ACTIVITY: Among the entries below, copy only the span from the line containing "color: #a21caf ->" through the line containing "font-size: 16px ->". Do so exactly, and skip the pictures.

PROVIDED MATERIAL:
+++
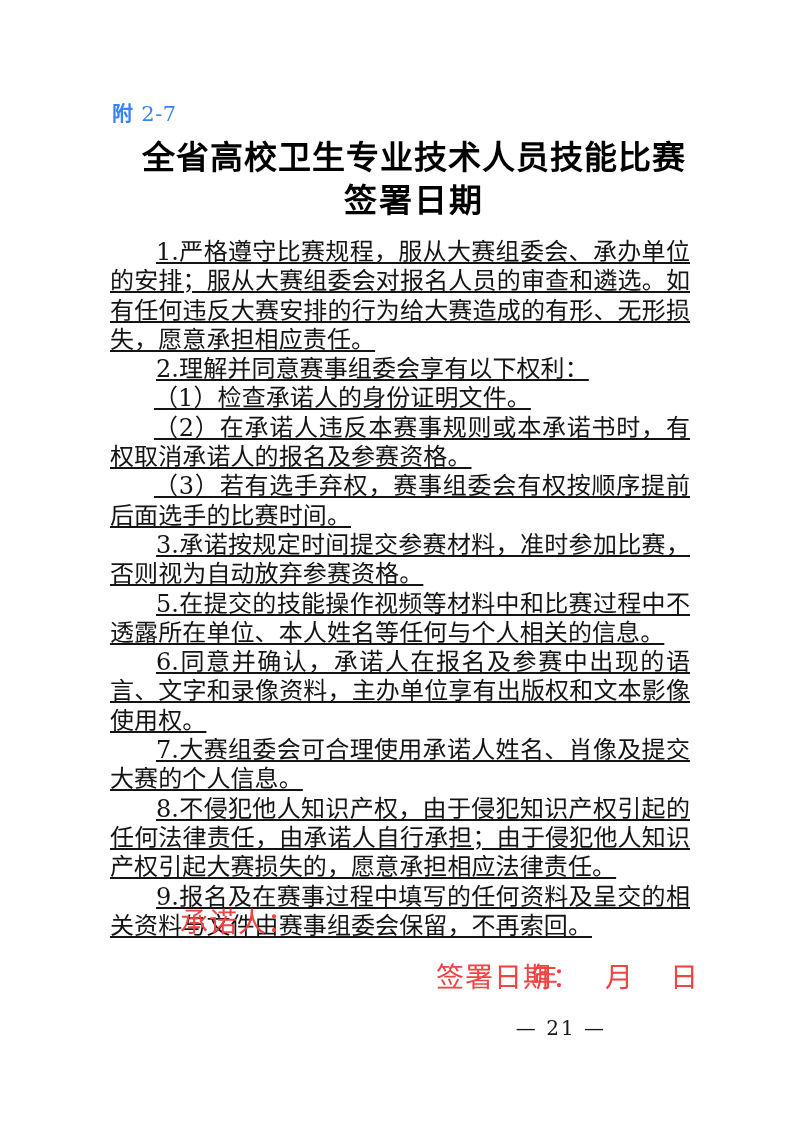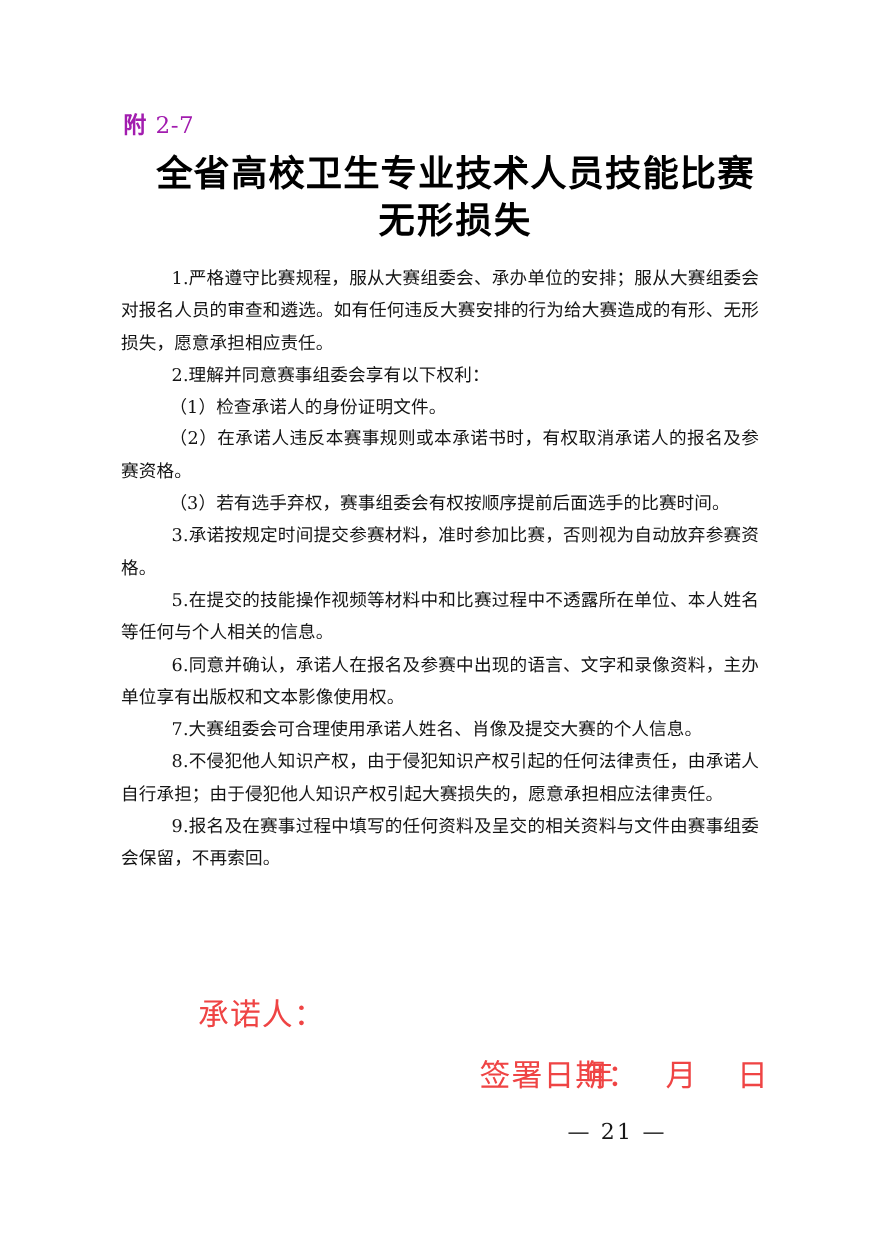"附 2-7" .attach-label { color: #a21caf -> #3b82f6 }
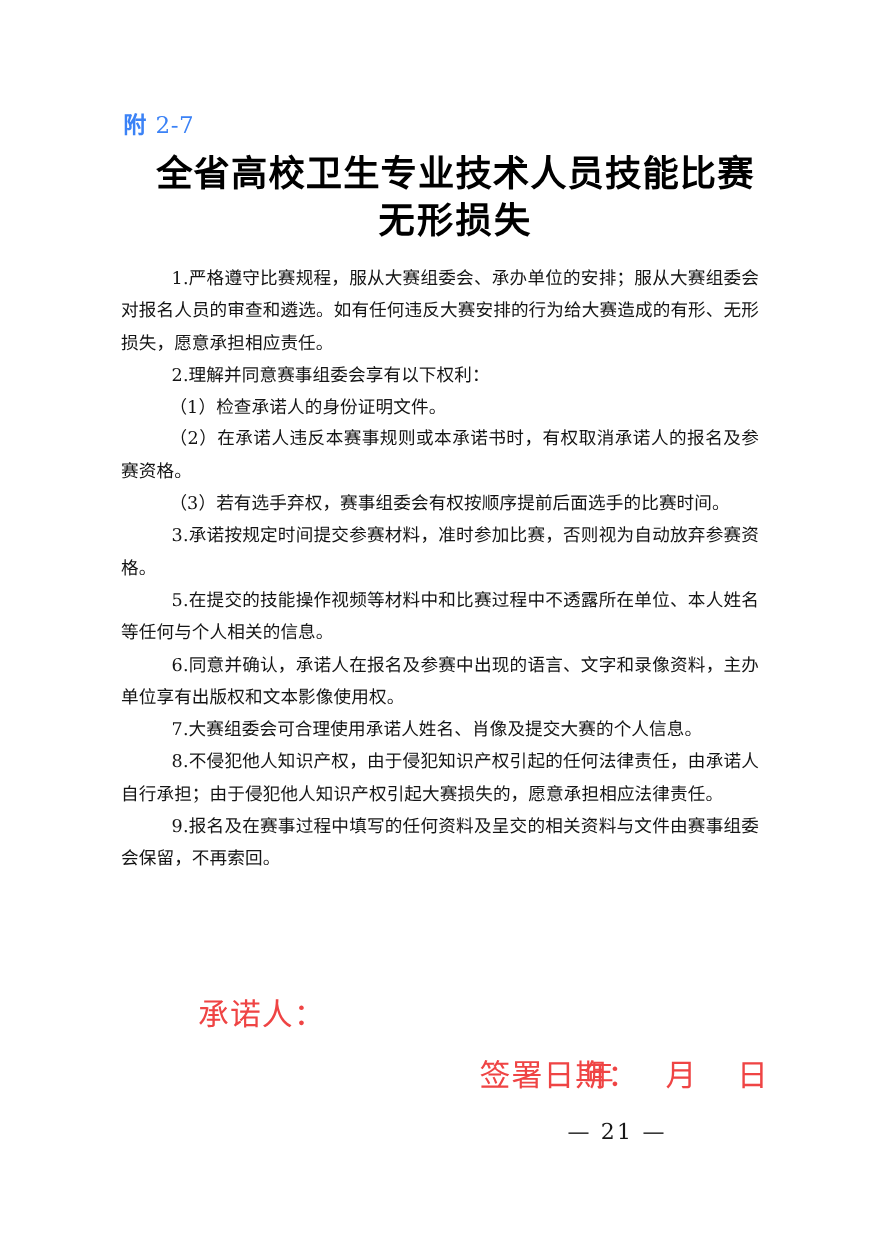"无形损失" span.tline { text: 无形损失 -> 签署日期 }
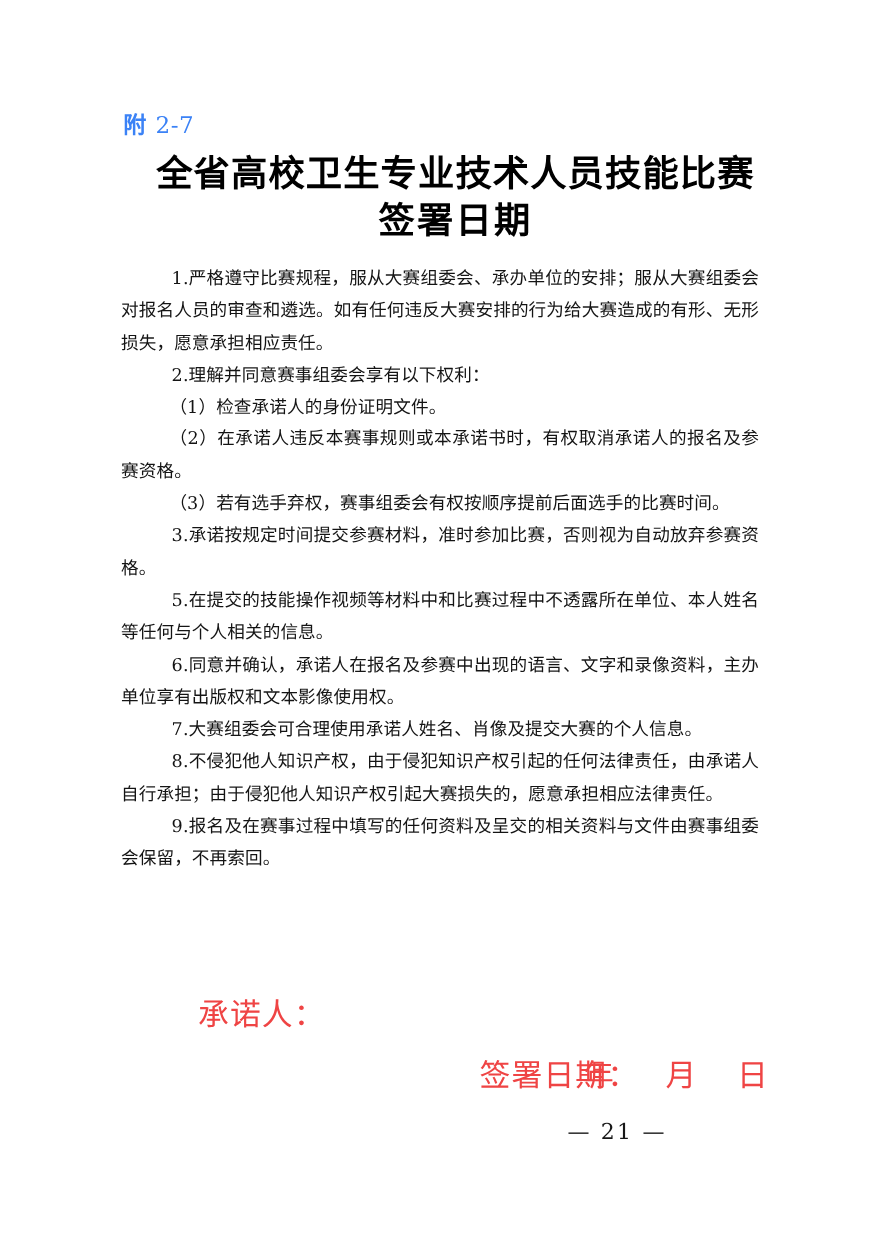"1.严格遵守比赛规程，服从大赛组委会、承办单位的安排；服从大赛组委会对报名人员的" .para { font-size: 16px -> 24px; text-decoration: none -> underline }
+++
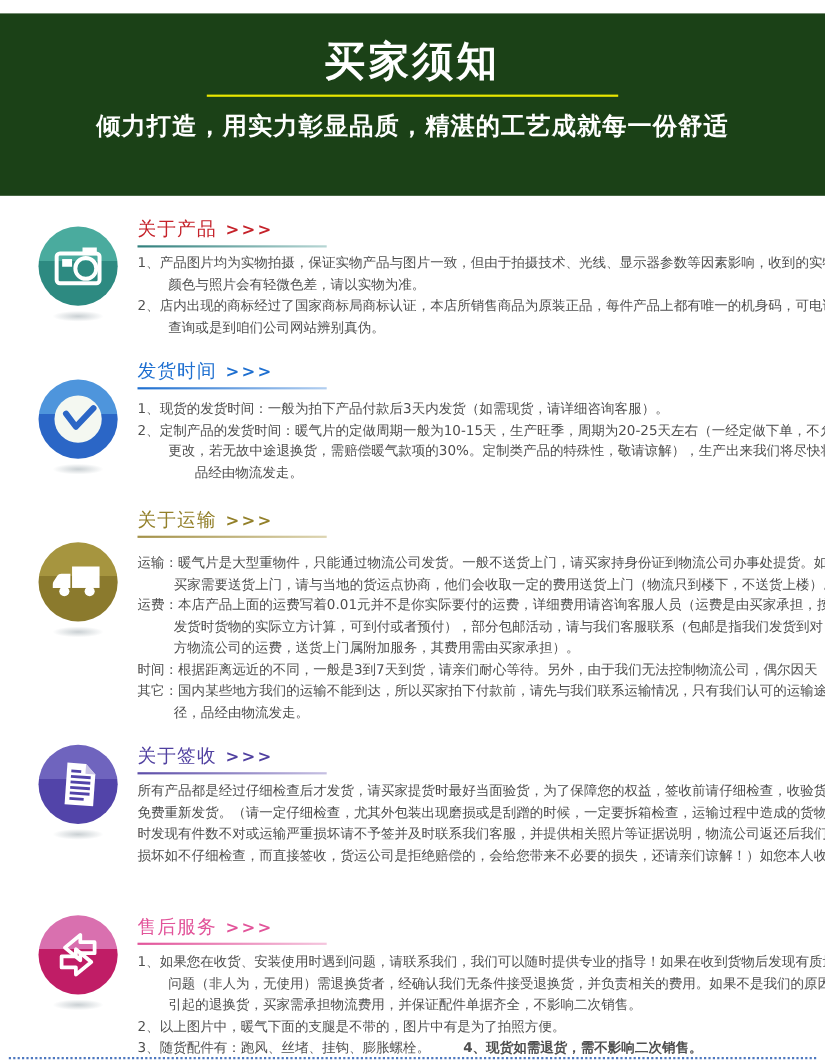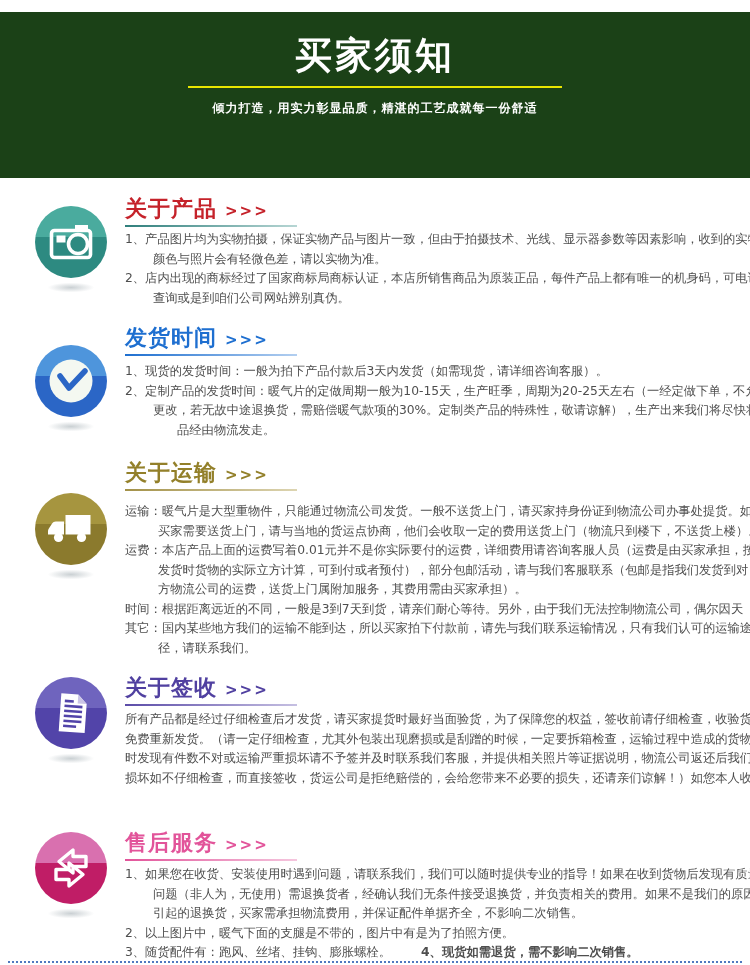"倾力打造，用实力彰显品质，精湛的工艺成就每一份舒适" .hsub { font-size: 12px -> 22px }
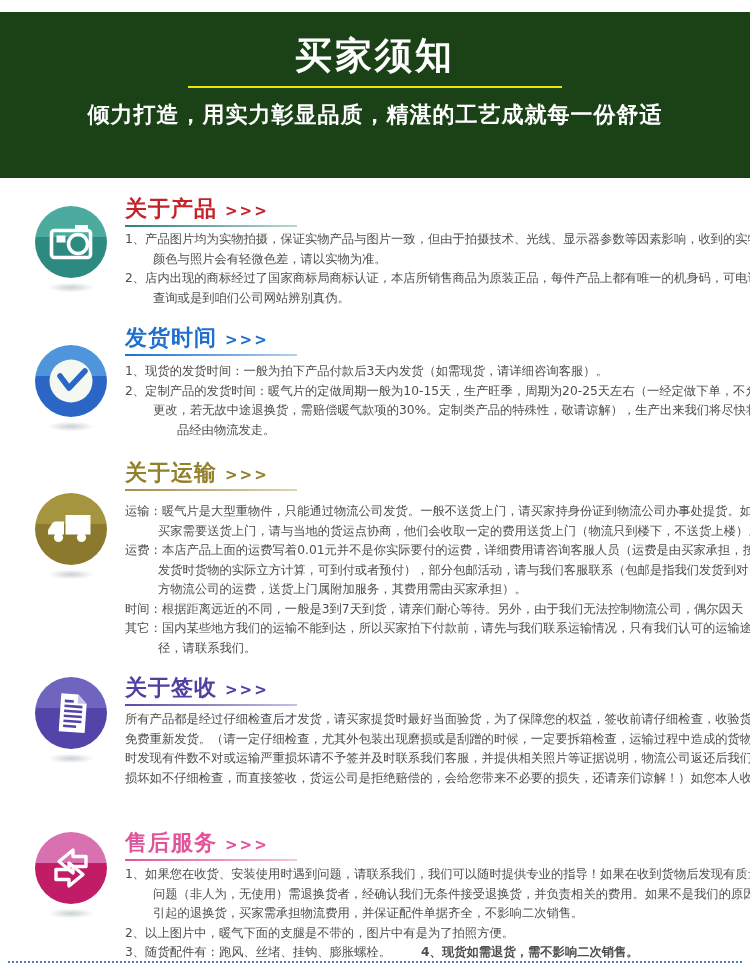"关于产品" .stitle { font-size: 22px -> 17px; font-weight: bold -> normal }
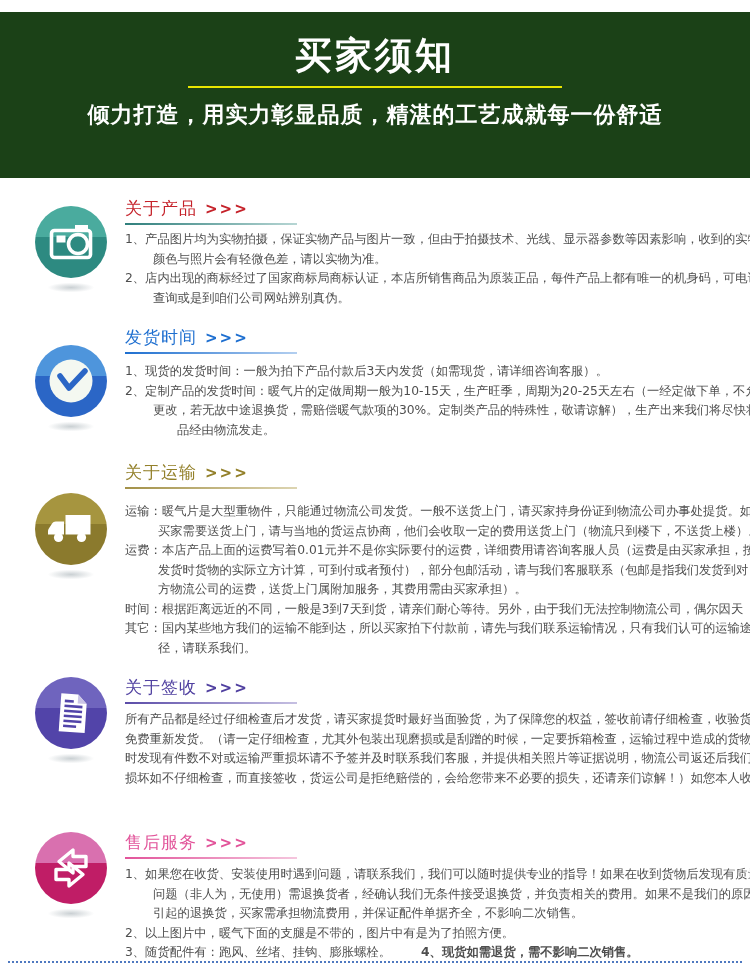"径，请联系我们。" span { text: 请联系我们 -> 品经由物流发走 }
+++
SOLUTION:
"附 2-7" .attach-label { color: #a21caf -> #3b82f6 }
"无形损失" span.tline { text: 无形损失 -> 签署日期 }
"1.严格遵守比赛规程，服从大赛组委会、承办单位的安排；服从大赛组委会对报名人员的" .para { font-size: 16px -> 24px; text-decoration: none -> underline }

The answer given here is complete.